» **Task input**:
====
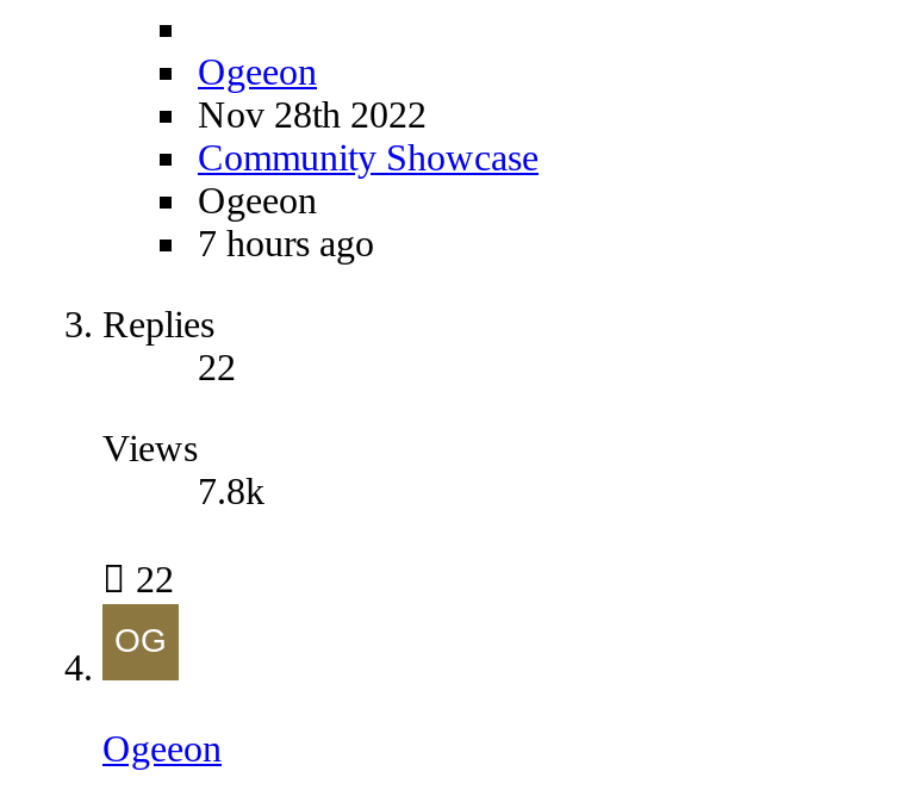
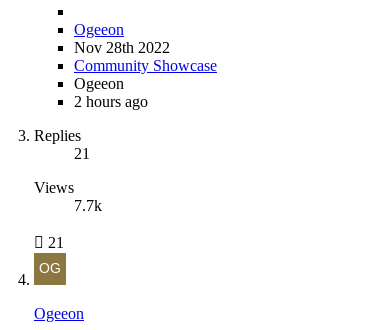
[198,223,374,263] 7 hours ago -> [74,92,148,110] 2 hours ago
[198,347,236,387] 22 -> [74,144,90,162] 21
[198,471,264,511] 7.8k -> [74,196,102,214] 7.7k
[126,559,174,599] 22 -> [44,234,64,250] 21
====
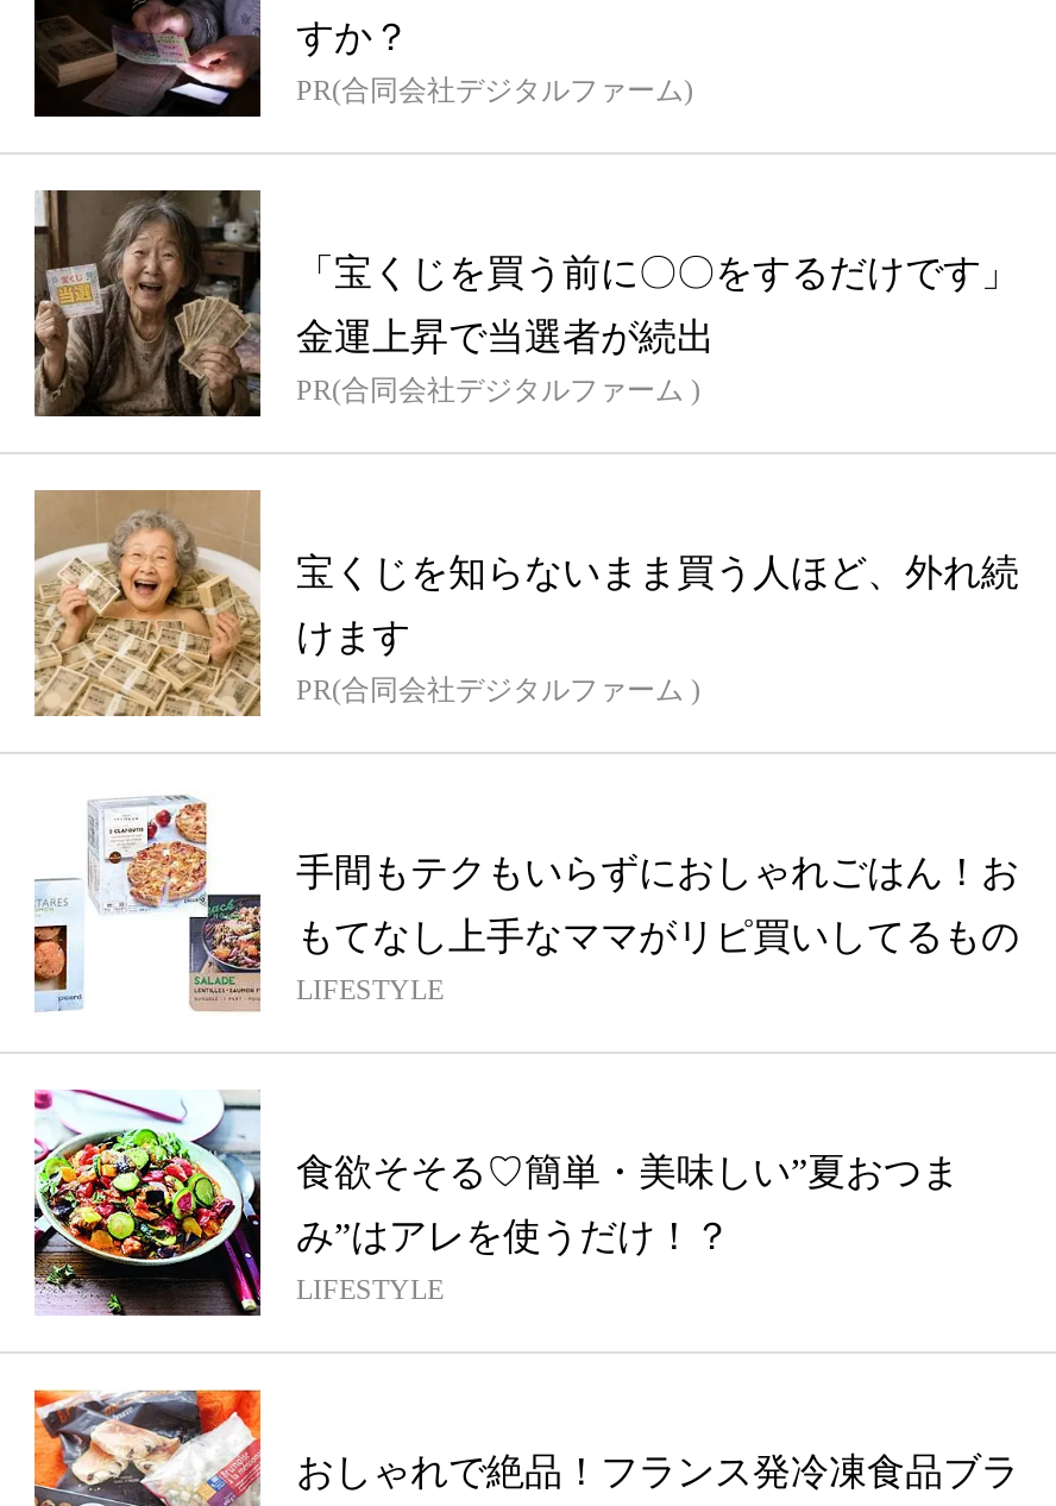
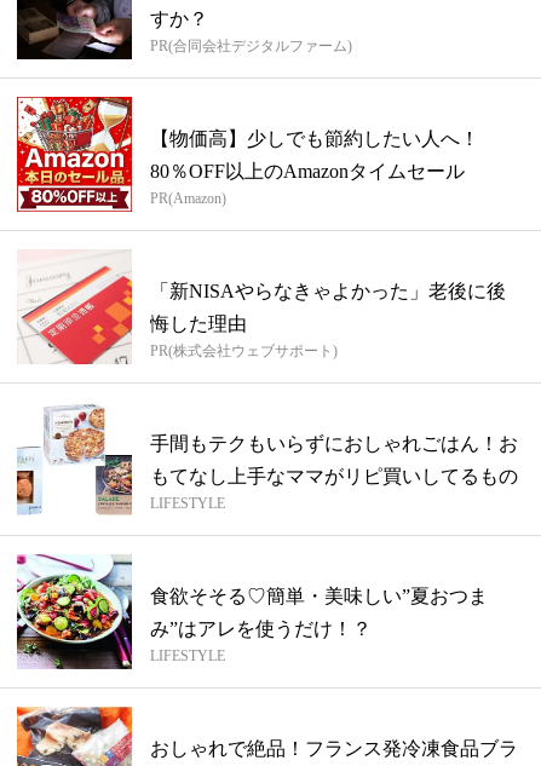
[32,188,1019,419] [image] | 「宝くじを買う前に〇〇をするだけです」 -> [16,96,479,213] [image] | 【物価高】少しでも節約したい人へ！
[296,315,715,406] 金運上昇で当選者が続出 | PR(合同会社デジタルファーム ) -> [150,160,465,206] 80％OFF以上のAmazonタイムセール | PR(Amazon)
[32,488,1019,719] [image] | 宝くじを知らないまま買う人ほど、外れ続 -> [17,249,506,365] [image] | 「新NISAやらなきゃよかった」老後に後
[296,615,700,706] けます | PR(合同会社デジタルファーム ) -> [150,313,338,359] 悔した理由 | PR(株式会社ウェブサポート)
====
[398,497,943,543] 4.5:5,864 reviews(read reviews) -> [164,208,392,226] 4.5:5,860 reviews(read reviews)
====
» **Exercise**: Set down, unchanged, only those lines above that fall between the line with "[198,347,236,387] 22 -> [74,144,90,162] 21" and the line with "[126,559,174,599] 22 -> [44,234,64,250] 21", the two end lines included.

» **Response for this exercise**:
[198,347,236,387] 22 -> [74,144,90,162] 21
[198,471,264,511] 7.8k -> [74,196,102,214] 7.7k
[126,559,174,599] 22 -> [44,234,64,250] 21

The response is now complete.